How Common Is Binge Drinking?



Binge drinking can be a big red flag in terms of alcoholism. Binge drinking can lead to all sorts of problems. It’s not really the same as someone who drinks a glass or two of wine each day, even if the weekly or monthly consumption works out similarly, because the binge adds a lot of extra pressure and stress to the body, especially the liver.

Your body can much more easily process a glass or two of wine each night, than it can process seven or fourteen glasses of wine all at once. Not only that, but the effects will hit you a lot harder when you’re binge drinking, leading to a loss of control of your motor functions, blacking out and loss of memory, and being in danger, in case you were wondering why is binge drinking dangerous.

What Is The Prevalence of Binge Drinking?

The number of Americans who have engaged in binge drinking during the last month (based on 2019 figures, it’s unclear how the pandemic may have influenced this in more recent years.

On one hand, people may not have gone out drinking as often, however that could lead to a lot more people drinking at home, especially in an attempt to handle depression and other mental health issues that have increased in recent years.)

25.8% of people aged 18 and over self-reported that they had binge drank in the past month. It works out to 29.7% of men, and 22.2% of women.

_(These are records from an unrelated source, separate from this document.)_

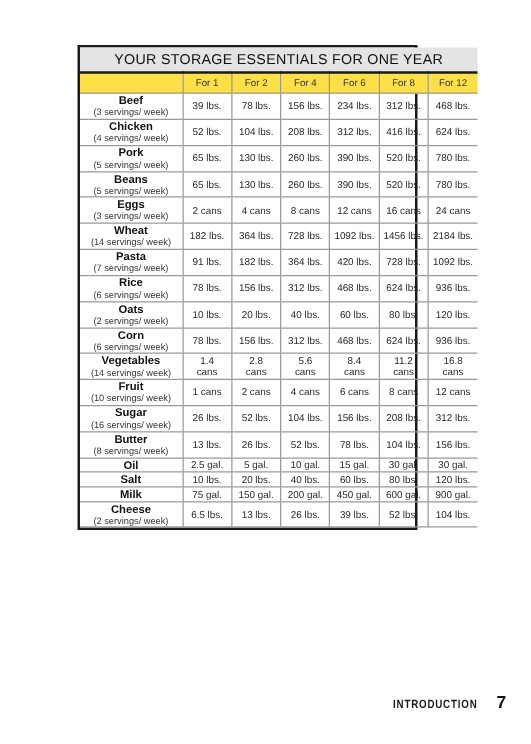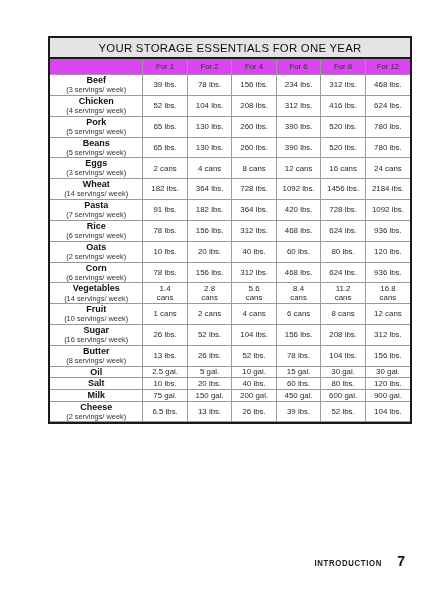--- a/index.html
+++ b/index.html
@@ -19,23 +19,23 @@
   .page {
     position: absolute;
     left: 0;
     top: 0;
     width: 425px;
     height: 595px;
   }
 
   .table-wrap {
     position: absolute;
-    left: 48px;
+    left: 62px;
     top: 36px;
-    width: 364px;
+    width: 272px;
     border: 2px solid #1a1a1a;
     box-sizing: border-box;
     background: #ffffff;
   }
 
   table.storage {
     border-collapse: collapse;
     width: 100%;
     table-layout: fixed;
   }
@@ -60,21 +60,21 @@
     letter-spacing: 0.25px;
     color: #111111;
     text-align: center;
   }
 
   
   .colhead-row td {
     height: 15px;
     font-size: 7.8px;
     color: #333333;
-    background: #d946ef;
+    background: #fde047;
     border-top: none;
   }
   .colhead-row td.blank {
     border-left: none;
   }
   .colhead-row td.last {
     border-right: none;
   }
 
   .item-cell {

This would suggest that binge drinking is more common among men, but remember that these are based on self-reported stats so there could be other factors, for example men might be more forthcoming to share their drinking habits, and it’s entirely possible that there are members of either gender who didn’t share the truth about their drinking habits.

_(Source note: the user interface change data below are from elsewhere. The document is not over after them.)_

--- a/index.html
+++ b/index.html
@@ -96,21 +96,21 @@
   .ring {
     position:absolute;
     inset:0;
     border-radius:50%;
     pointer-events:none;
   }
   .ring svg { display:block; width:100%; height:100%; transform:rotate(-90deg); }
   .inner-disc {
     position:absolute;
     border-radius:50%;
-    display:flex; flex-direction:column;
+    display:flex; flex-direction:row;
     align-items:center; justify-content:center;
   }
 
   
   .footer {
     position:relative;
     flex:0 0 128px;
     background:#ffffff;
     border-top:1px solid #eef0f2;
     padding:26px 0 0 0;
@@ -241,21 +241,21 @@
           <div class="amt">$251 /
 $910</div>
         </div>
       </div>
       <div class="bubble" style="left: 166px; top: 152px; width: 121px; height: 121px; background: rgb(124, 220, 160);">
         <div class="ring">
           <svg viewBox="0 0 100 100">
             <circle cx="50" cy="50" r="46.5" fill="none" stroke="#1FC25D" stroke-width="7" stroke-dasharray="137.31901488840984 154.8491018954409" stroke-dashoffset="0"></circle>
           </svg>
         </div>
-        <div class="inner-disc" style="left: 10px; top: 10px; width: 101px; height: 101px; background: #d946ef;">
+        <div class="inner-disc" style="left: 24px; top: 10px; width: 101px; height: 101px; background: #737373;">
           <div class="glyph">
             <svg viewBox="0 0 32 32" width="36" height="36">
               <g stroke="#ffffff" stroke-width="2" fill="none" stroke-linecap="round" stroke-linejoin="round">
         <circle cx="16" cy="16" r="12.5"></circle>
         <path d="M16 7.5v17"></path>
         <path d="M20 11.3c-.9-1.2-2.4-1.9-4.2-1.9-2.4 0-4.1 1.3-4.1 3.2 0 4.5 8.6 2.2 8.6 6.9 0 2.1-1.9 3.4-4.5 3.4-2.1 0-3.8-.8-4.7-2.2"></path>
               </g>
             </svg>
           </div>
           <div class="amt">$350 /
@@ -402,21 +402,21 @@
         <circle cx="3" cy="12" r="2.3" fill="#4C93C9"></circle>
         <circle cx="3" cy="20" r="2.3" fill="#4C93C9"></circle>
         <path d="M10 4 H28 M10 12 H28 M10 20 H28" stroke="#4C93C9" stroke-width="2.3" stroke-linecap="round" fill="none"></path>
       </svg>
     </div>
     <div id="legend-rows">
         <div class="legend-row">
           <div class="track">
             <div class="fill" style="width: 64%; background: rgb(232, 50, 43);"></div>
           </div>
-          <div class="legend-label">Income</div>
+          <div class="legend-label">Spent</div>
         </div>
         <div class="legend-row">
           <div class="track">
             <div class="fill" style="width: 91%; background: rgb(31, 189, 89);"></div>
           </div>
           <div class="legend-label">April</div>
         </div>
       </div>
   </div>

Shame is a common thing that’s felt among alcoholics and people who binge drink. Even though alcohol is widely promoted in many societies and seen as a rite of passage and widely promoted and marketed, there’s still a sense of shame that many alcoholics feel when it comes to seeking help, and that’s something that we can all work to reduce.

Every little drop of stigma that exists around somebody coming forward to talk about being an alcoholic means that some portion of people won’t be able to overcome that stigma. The less stigma, the more people will feel safe and comfortable seeking help.

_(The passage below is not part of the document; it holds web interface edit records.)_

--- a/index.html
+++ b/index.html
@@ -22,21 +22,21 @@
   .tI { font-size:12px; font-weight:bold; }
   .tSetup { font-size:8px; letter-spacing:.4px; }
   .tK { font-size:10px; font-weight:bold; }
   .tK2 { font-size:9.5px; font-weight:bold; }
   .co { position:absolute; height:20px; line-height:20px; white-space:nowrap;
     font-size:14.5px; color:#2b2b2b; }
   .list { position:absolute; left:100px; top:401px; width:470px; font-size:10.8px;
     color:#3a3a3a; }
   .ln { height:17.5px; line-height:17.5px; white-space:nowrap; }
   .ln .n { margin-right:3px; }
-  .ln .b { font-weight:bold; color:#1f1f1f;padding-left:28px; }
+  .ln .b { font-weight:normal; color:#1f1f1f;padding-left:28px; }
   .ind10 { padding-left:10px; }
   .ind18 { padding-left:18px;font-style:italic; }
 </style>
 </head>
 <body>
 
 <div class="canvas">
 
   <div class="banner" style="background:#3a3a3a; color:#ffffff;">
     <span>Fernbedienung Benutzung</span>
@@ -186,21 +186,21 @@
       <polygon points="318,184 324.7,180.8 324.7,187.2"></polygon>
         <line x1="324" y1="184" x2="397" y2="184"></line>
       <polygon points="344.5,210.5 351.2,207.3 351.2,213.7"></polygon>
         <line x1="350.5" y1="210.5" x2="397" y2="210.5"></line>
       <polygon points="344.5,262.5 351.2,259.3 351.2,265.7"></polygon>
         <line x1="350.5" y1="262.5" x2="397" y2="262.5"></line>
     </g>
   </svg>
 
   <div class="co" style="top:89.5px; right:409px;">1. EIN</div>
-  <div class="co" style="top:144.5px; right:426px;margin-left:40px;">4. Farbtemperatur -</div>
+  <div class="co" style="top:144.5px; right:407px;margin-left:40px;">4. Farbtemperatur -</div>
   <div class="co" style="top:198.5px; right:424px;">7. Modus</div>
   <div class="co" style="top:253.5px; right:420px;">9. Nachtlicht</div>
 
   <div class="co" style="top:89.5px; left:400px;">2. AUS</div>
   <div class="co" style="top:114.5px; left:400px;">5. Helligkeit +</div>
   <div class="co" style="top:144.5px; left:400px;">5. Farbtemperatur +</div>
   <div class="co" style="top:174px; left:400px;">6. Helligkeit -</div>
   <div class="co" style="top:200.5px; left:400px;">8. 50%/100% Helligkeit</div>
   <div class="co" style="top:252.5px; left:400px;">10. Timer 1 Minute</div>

Reducing The Societal Stigma of Seeking Help for Drinking Problems

One thing that helps a lot is when celebrity alcoholics come forward to talk about their struggles and overcoming them. Regardless of how one might feel about celebrity culture, they can certainly help to normalize things in society, for example seeking treatment and help for an addiction.

Another way to decrease the stigma is simply by talking about it in your own circles and your own life. Be mindful of the types of jokes you make regarding alcoholism or substance abuse, and ensure that you aren’t sending signals that might made an addict feel like they have to hide their struggles from you.

Finally, if you’re struggling, the best thing you can do to break down stigma is to reach out for help and make that change in your life – this will not only help you a great deal – but it will make those around you that may also be struggling with alcoholism or other addictions feel more empowered to help themselves, too.